The site also provides tips for customers “when applying an ethics prism over their investment decision. Ethics are very personal and differ based on people’s values. Like any investment decision, we encourage customers to do their due diligence and research prospects.”

Investing on Instinct

Ethical investor Ben admits he didn’t overanalyse but went with his gut. “I trust in the human spirit of ingenuity and all that to invent new things and to create value, and for the most part – historically – [the shares] have gone up.” But it doesn’t always pay off. Ben has lost a “fair amount of money” on artificial food companies, which, he admits, may tick the carbon footprint ethical box but don’t necessarily get the healthy food gold star. Tobacco is a no-go zone. Weapons feel like a step too far, and while he has invested in gambling in the past, he wouldn’t now.

Does choosing ethics mean sacrificing returns? Moneyhub’s Christopher Walsh says that belief deters some, but “you don’t need to choose between ethics and returns”. He advises switching to a historically high-returning fund, citing Pathfinder’s strong past performance. Morningstar’s September 2024 Kiwisaver report backs this up – Pathfinder’s growth fund’s five-year returns ranked first of 18, with Simplicity’s growth fund placing third.

Ethical investments may also offer stability, says Mindful Money’s Olive Coulson. “These companies are less likely to be taken to court. They’re less likely to have to pay huge reparations from some kind of oil disaster.” Simplicity’s Andrew Lance agrees. Companies that are “governed well, care for the environment and look after their staff will outperform those that don’t”.

But Where to Turn?

Interested in where your funds stand? You’re not alone, says Christopher Walsh of Moneyhub. A few organisations set ethical investment standards, including the UN Principles for Responsible Investment, which promotes environmental, social and corporate governance factors and the Responsible Investment Association Australasia (RIAA), which aligns capital with a sustainable future.
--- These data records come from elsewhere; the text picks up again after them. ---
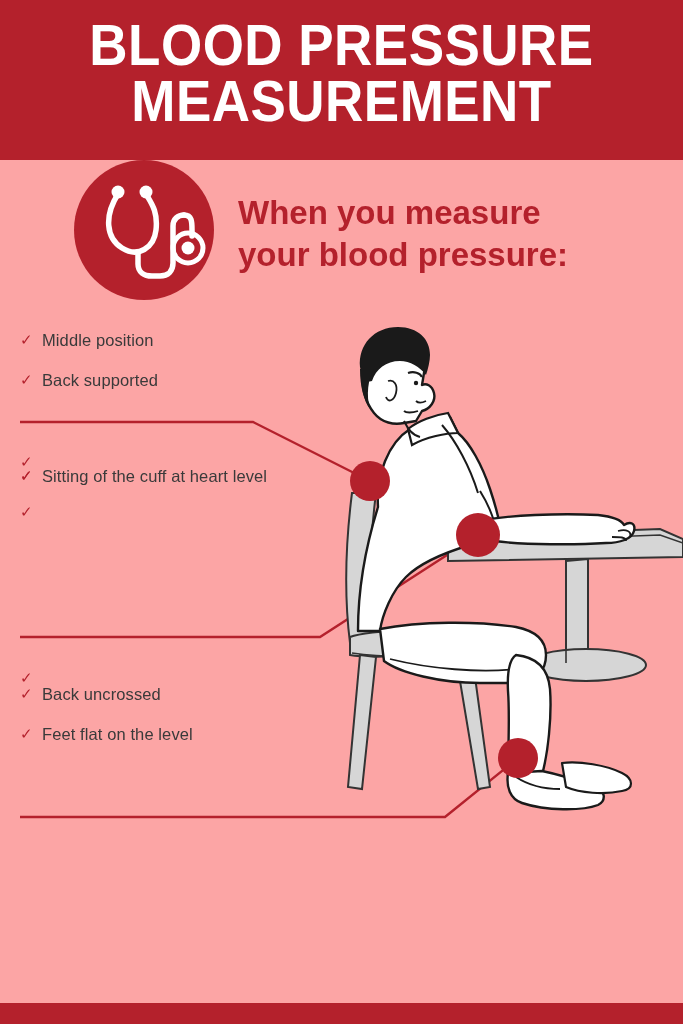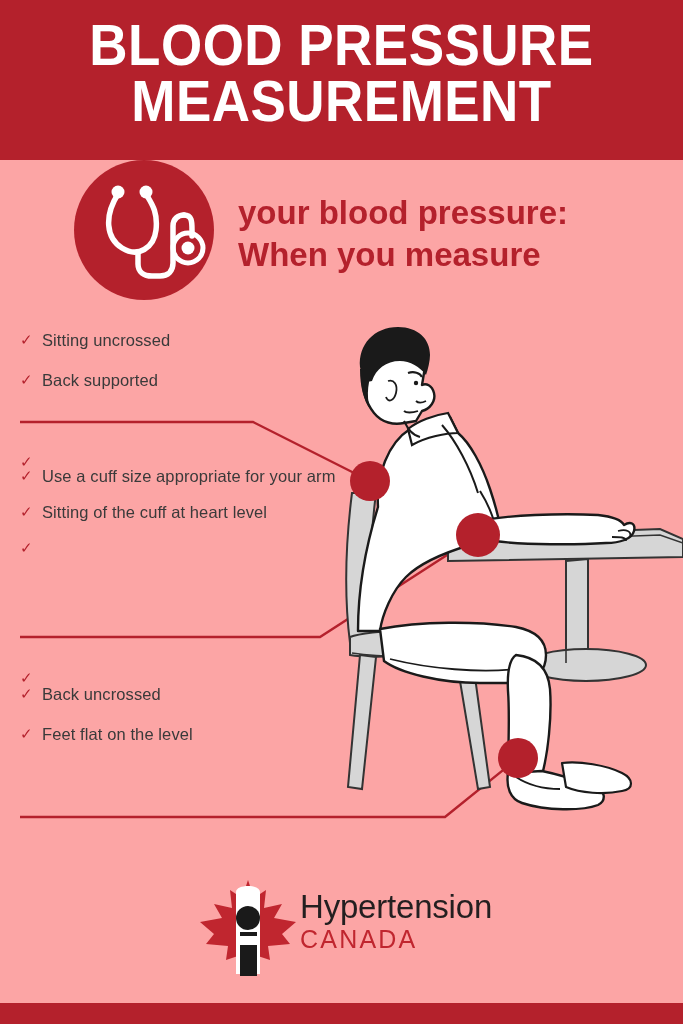"your blood pressure:" div { order: before "When you measure" -> after "When you measure" }
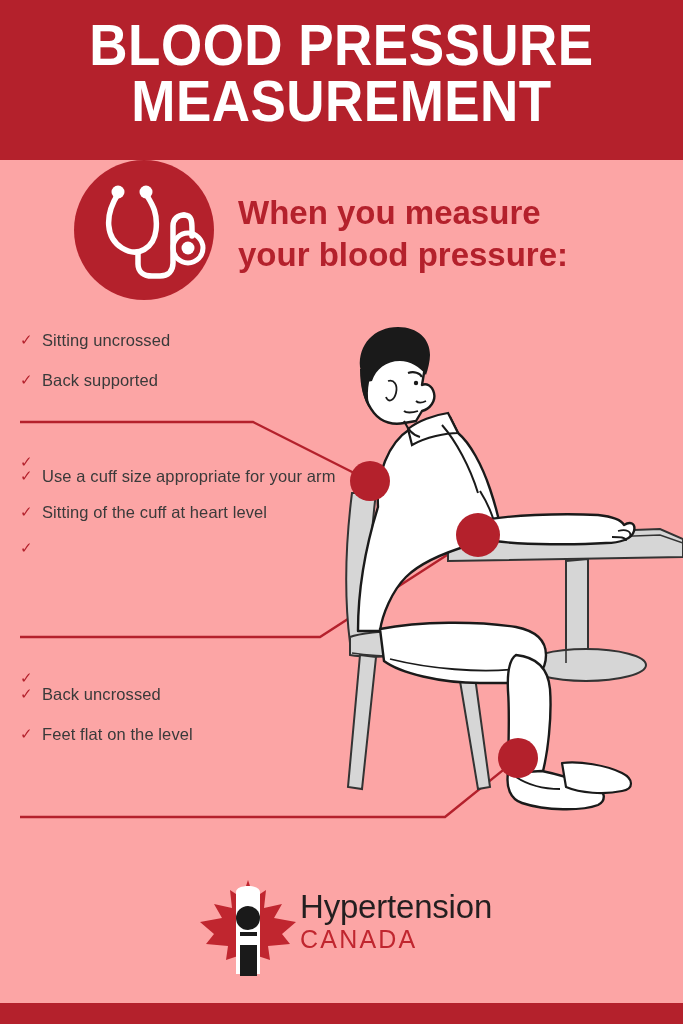"Sitting uncrossed" span { text: Sitting uncrossed -> Middle position }
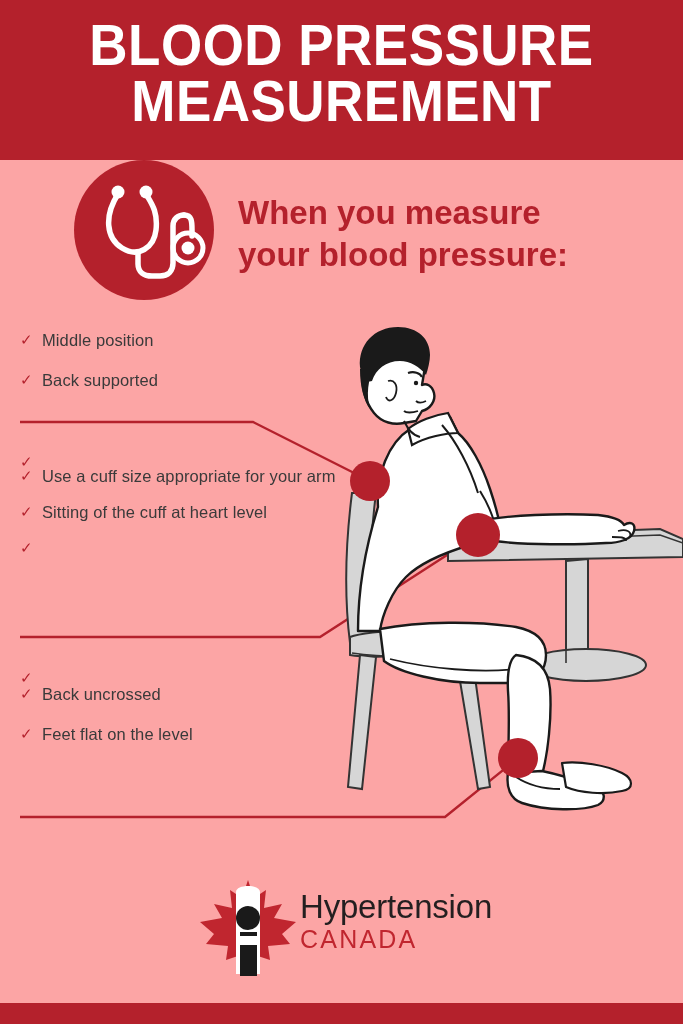"Use a cuff size appropriate" span { html: <span>Use a cuff size appropriate for your arm</span> -> none }
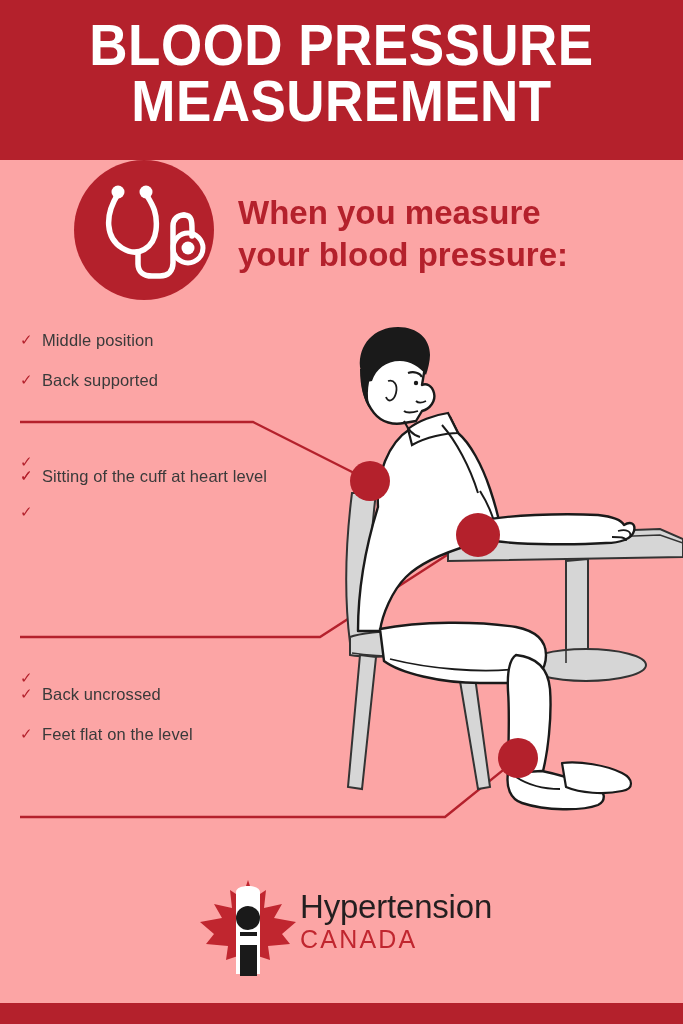"Hypertension" div.logo-wrap { html: <div> <svg> <path></path> <path></path> <circle></circle> <rect></rect> <rect></rect> <rect></rect> </svg> <div> <div>Hypertension</div> <div>CANADA</div> </div> </div> -> none }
“We were the first KiwiSaver provider to be accredited by the RIAA, which is something we are pretty proud of,” says Booster’s David Copson. Christopher recommends checking individual policies and using the Mindful Money website to assess funds, which helps investors compare options.

“Our world continues to evolve at a fast pace,” says Pathfinder’s John Berry. “We see investors everywhere becoming more in tune with the power they have to make a difference. We hope and anticipate that demand will continue to rise for greater transparency  and more ethical options.” “There’s a lot to be excited about,” adds Christopher. “And it’s moving in the right direction.”